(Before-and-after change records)
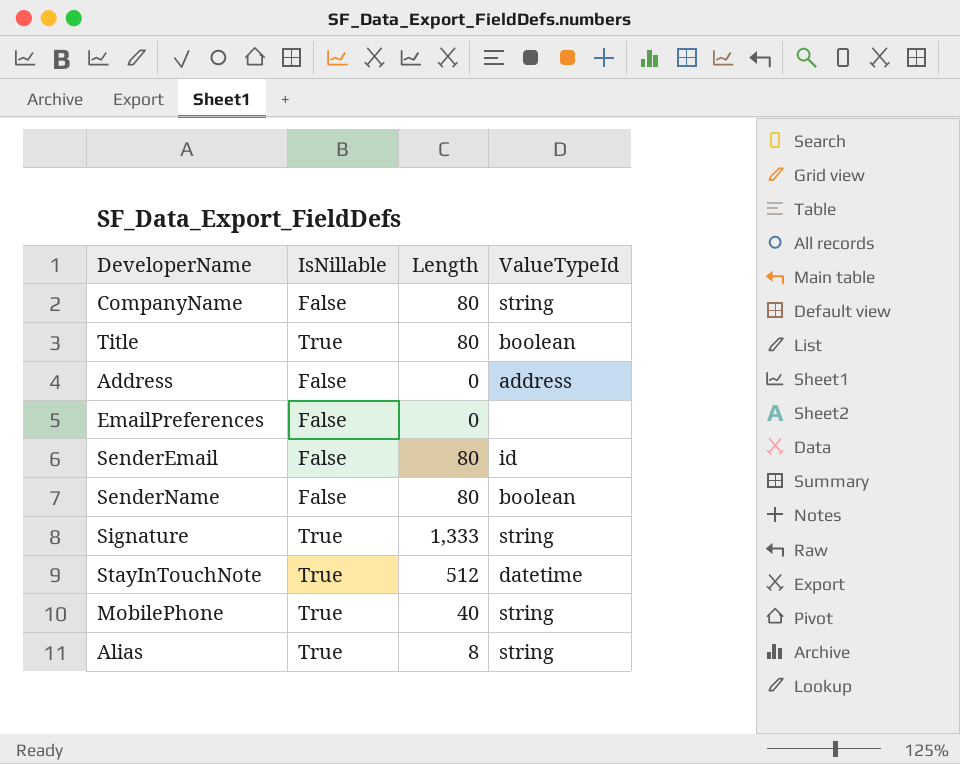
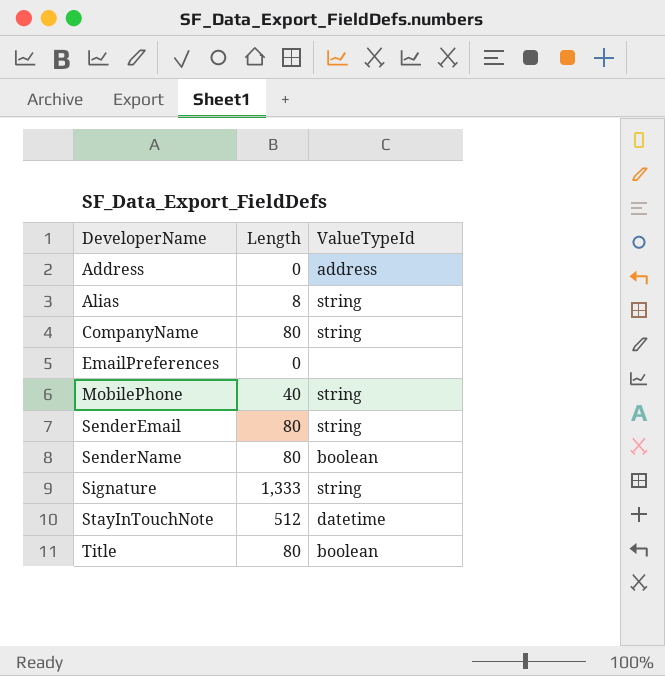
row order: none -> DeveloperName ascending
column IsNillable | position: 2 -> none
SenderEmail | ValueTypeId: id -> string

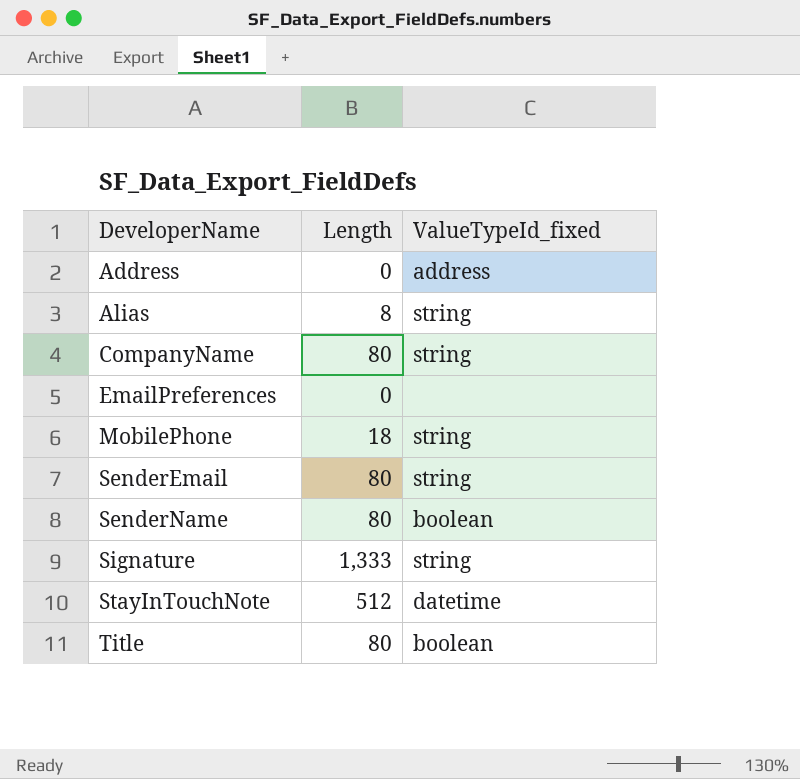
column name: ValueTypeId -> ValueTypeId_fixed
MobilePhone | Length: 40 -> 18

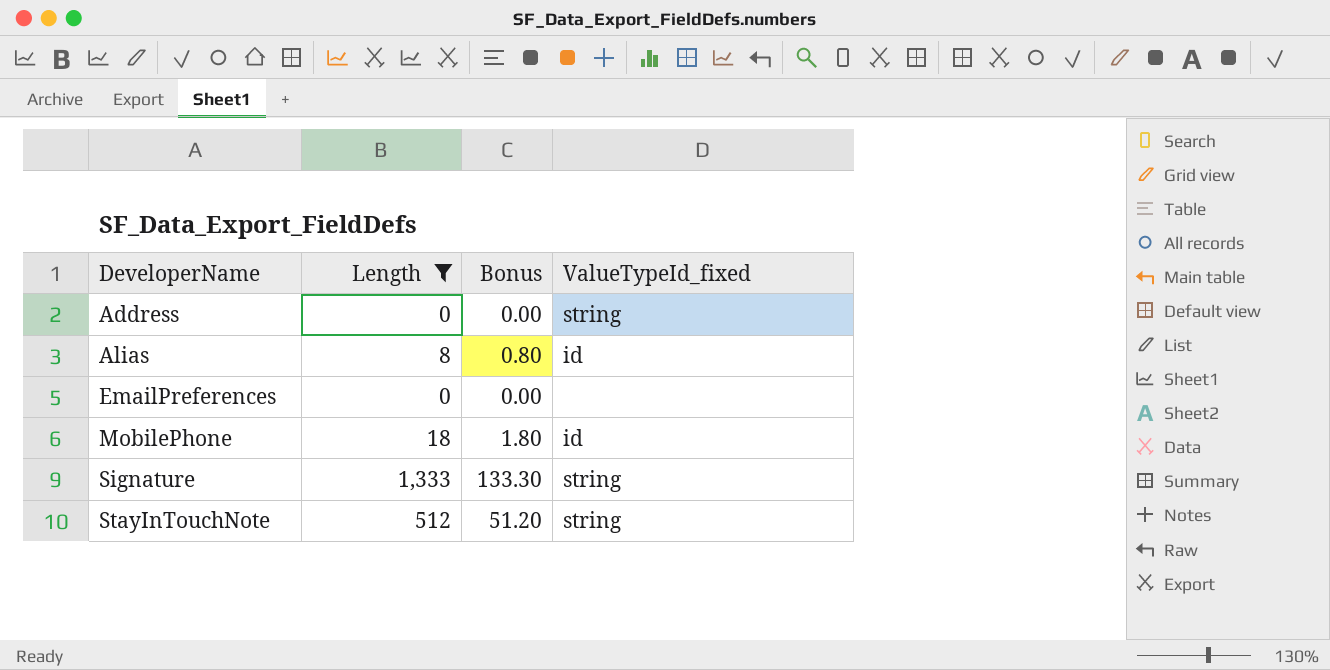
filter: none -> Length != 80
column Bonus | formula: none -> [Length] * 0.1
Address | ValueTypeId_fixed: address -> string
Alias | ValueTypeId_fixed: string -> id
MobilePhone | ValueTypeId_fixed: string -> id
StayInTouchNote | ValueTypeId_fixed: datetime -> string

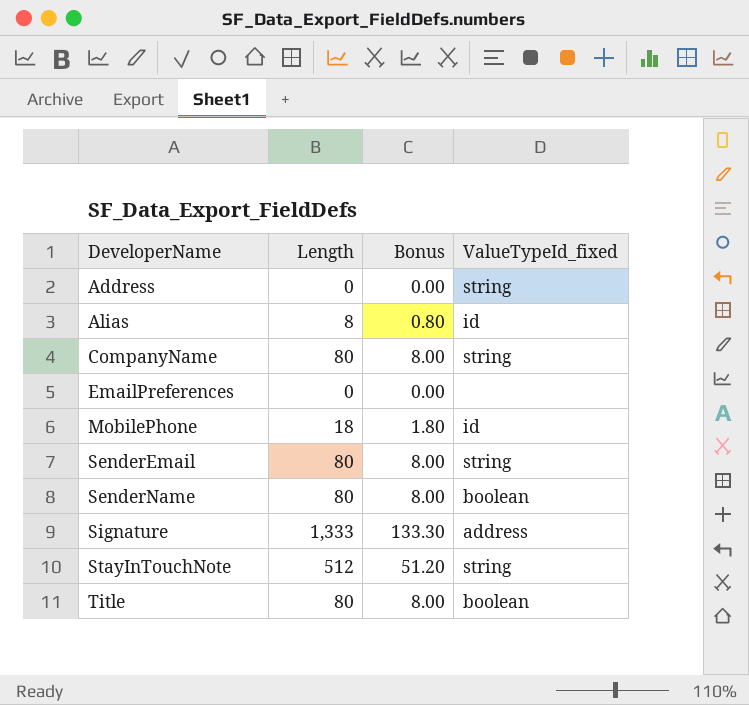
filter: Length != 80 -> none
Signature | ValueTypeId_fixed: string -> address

About this task: Leave out the pictures, then copy all the remaining text in the records exactly.

Result of the task:
row order: none -> DeveloperName ascending
column IsNillable | position: 2 -> none
SenderEmail | ValueTypeId: id -> string

column name: ValueTypeId -> ValueTypeId_fixed
MobilePhone | Length: 40 -> 18

filter: none -> Length != 80
column Bonus | formula: none -> [Length] * 0.1
Address | ValueTypeId_fixed: address -> string
Alias | ValueTypeId_fixed: string -> id
MobilePhone | ValueTypeId_fixed: string -> id
StayInTouchNote | ValueTypeId_fixed: datetime -> string

filter: Length != 80 -> none
Signature | ValueTypeId_fixed: string -> address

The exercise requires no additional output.